桜「はる、か、ちゃんと、しゃし、んとる、だ」

春歌「わたしたち、さくらの、せいふく、姿、見たいよ。」

桜「みて、ほしいの。」

春歌「さく...」

桜「はるか、ちゃん。」

桜「一緒に、いてくれて、ありがとうね。」

春歌「さくら...?」

桜「おかあさんとね、おとうさんもね、すごく、だいすき。」

春歌「ねえ、さくら?」

桜「さくらの、なみきみち、いっしょ、あるきたかったなぁ...。」


そこで春歌は、桜の目尻に溜まった涙が流れ落ちたのに気付く。


春歌「桜、さくら、アンタ、駄目だよ?約束やぶるなんてゆるさないからね!?」


桜「はるかちゃん。

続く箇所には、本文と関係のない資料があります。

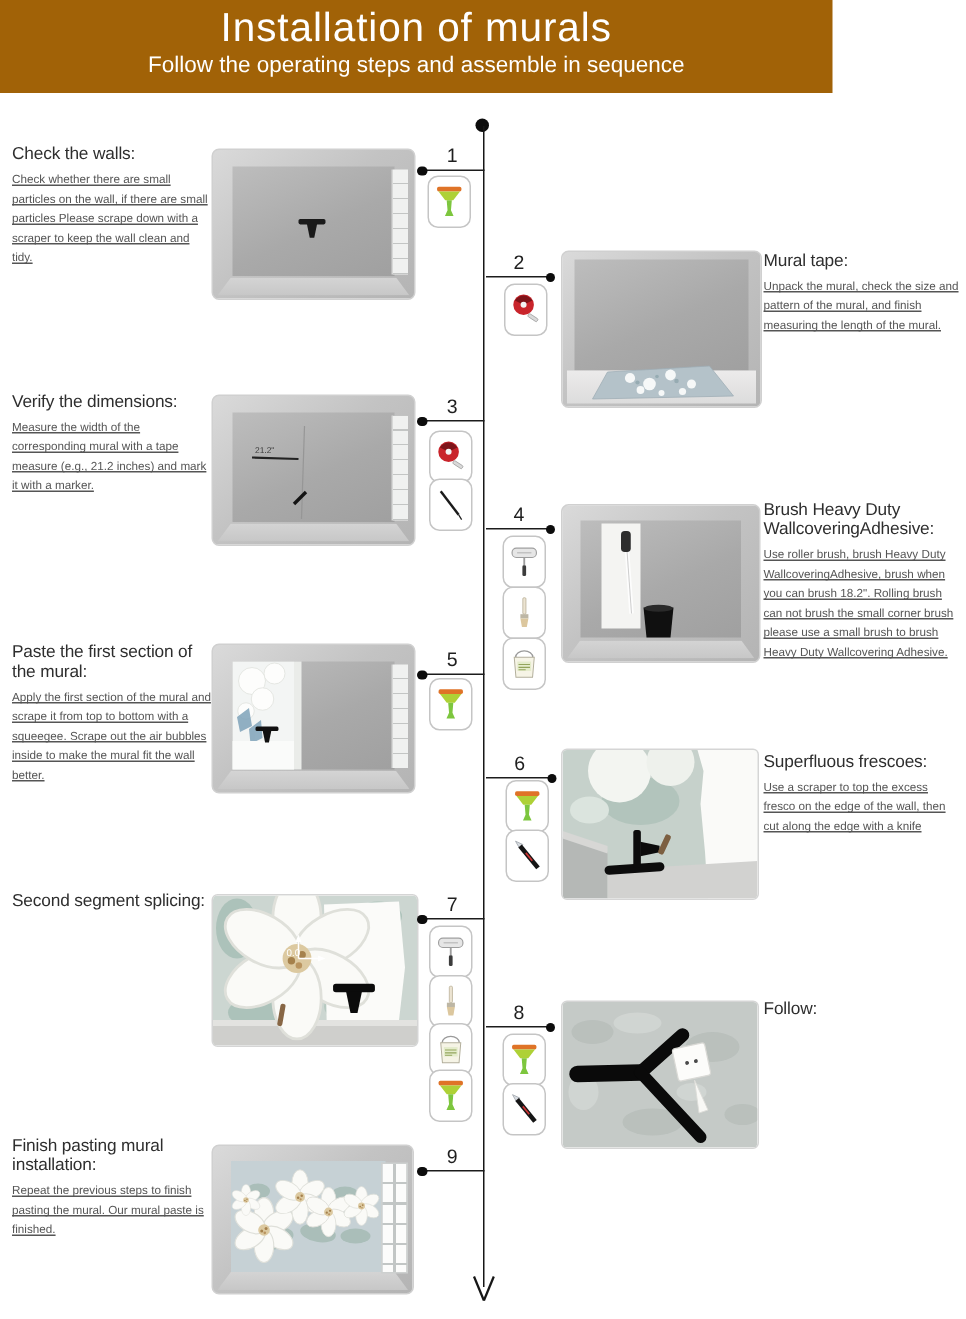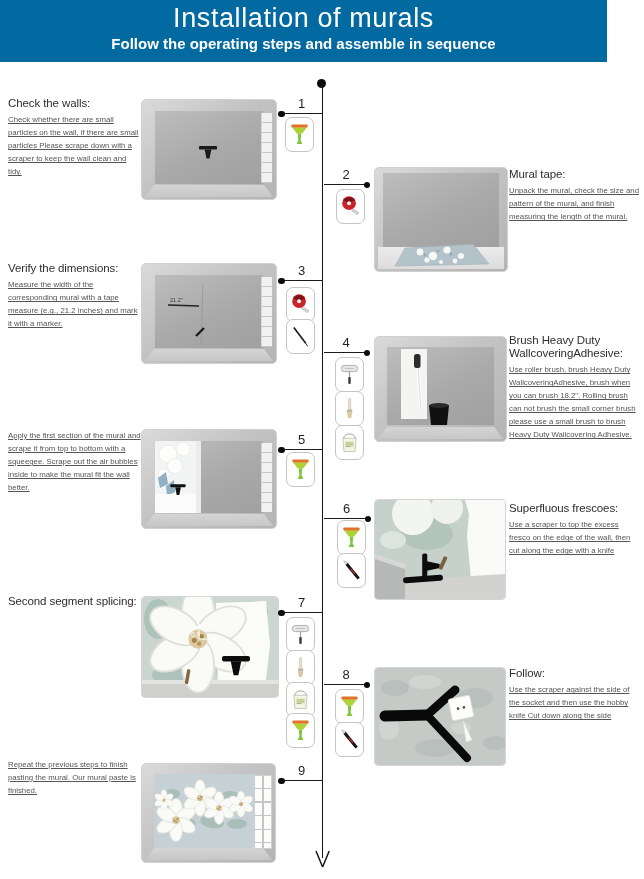--- a/index.html
+++ b/index.html
@@ -6,7 +6,7 @@
   .page{position:relative;width:644px;height:879px;background:#ffffff;overflow:hidden;
         font-family:"Liberation Sans",sans-serif;}
   
-  .hdr{position:absolute;left:0;top:0;width:607px;height:62px;background:#0369a1;color:#fff;text-align:center;}
+  .hdr{position:absolute;left:0;top:0;width:555px;height:62px;background:#a16207;color:#fff;text-align:center;}
   .hdr-title{font-size:27px;font-weight:400;letter-spacing:.6px;padding-top:3px;}
   .hdr-sub{font-size:15px;font-weight:700;margin-top:1px;}
   

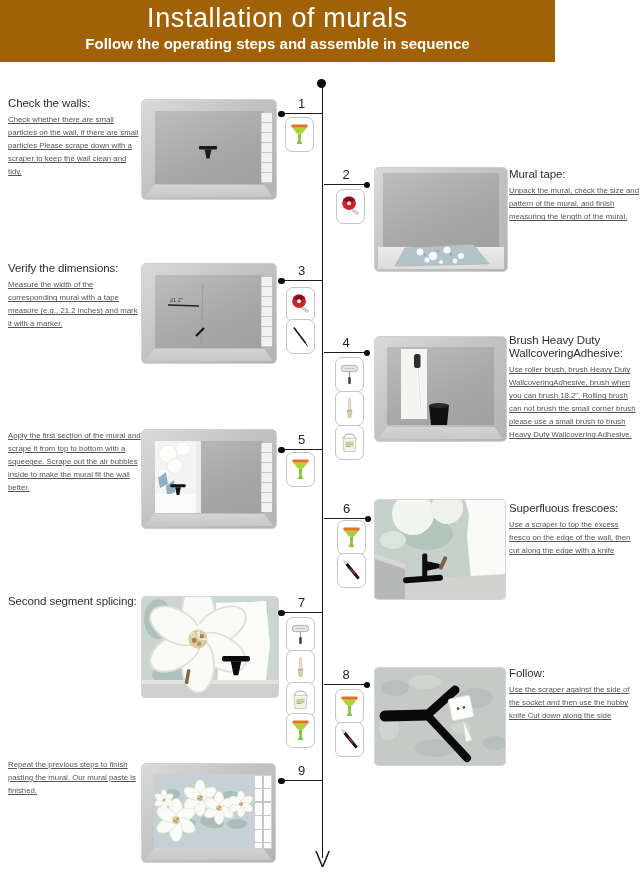--- a/index.html
+++ b/index.html
@@ -8,7 +8,7 @@
   
   .hdr{position:absolute;left:0;top:0;width:555px;height:62px;background:#a16207;color:#fff;text-align:center;}
   .hdr-title{font-size:27px;font-weight:400;letter-spacing:.6px;padding-top:3px;}
-  .hdr-sub{font-size:15px;font-weight:700;margin-top:1px;}
+  .hdr-sub{font-size:15px;font-weight:400;margin-top:1px;}
   
   .tl-line{position:absolute;left:322px;top:84px;width:1.4px;height:774px;background:#161616;}
   .tl-dot{position:absolute;left:317px;top:79px;width:9px;height:9px;border-radius:50%;background:#0c0c0c;}

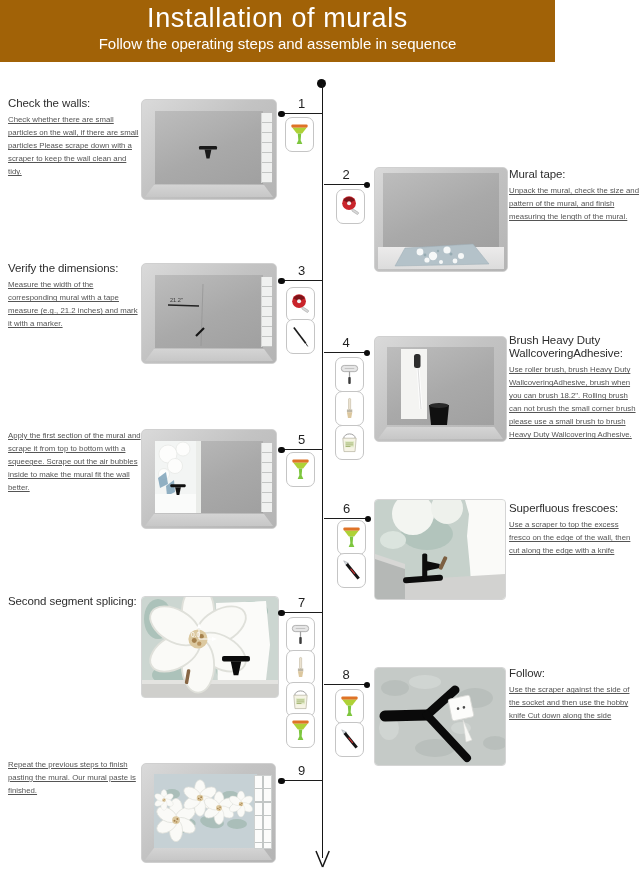--- a/index.html
+++ b/index.html
@@ -268,6 +268,7 @@
   
   <div class="step" style="display:contents">
     <div class="txt" style="left:8px;top:429px;width:134px">
+      <h3>Paste the first section of the mural:</h3>
       <p>Apply the first section of the mural and scrape it from top to bottom with a squeegee. Scrape out the air bubbles inside to make the mural fit the wall better.</p>
     </div>
     <div class="room" style="left:141px;top:429px;width:134px;height:98px">

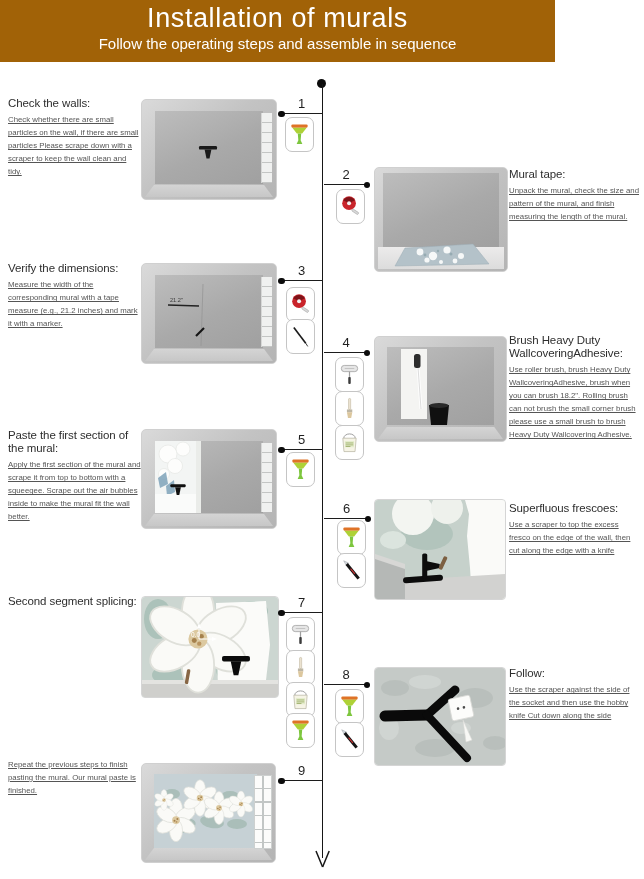--- a/index.html
+++ b/index.html
@@ -455,7 +455,6 @@
     </div>
     <div class="txt" style="left:509px;top:667px;width:132px">
       <h3>Follow:</h3>
-      <p>Use the scraper against the side of the socket and then use the hobby knife Cut down along the side</p>
     </div>
   </div>
 

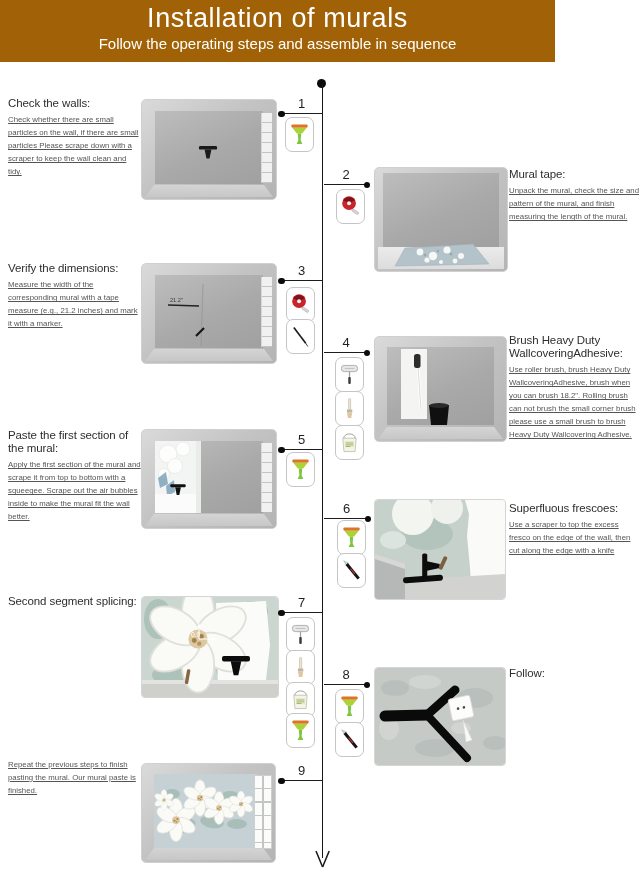--- a/index.html
+++ b/index.html
@@ -461,6 +461,7 @@
   
   <div class="step" style="display:contents">
     <div class="txt" style="left:8px;top:758px;width:134px">
+      <h3>Finish pasting mural installation:</h3>
       <p>Repeat the previous steps to finish pasting the mural. Our mural paste is finished.</p>
     </div>
     <div class="room" style="left:141px;top:763px;width:133px;height:98px">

」


弱々しくもしっかりと響く桜の声に、春歌の肩がビクリと震える。


桜「はるかちゃん、ずっと、わたし、ともだちで、いてね。」


桜「―――...。」


最後に小さく囁かれた言葉、その言葉を最後に、

桜の瞳が暗く暗く、光を失った。

春歌の中から、込み上げたのは叫びに近い唸り声。


春歌「う、ぅう....あぁ....ああああああっ!!」


桜の少しだけ暖かい手を握り締めて、

声を抑える事さえ忘れ、泣き叫んぶ。

ただ今は、友達の、たった一人の大切な親友の体温を、少しでも感じたいと。



桜が舞う、4月。

入学式が行われた学校付近では、真新しい制服を身に纏い、

新たなる生活を送るであろう人々が、笑い合いながら話に花を咲かせている。


その中でたった一人。

髪に白いリボンを付けた少女が、

桜の木に背を預け空を見上げ口元を緩める。


春歌「桜、入学、おめでとう。」


あの時、小さく囁かれた言葉。


桜「ずっと一緒だよ。」


何度でも思い出されるその言葉が、

青空に溶けてしまいそうで、春歌はゆっくりと瞼を閉じた。


春歌「私と貴方だけの約束、だよ。」


白いリボンが、風で優しく揺れた。



おわり

以前ボイスドラマを制作しようと思って作ったお話になります。

こえ部がこの世にまだあった時代のものなので折角だしここでだけでも公開させて貰えたら思い…。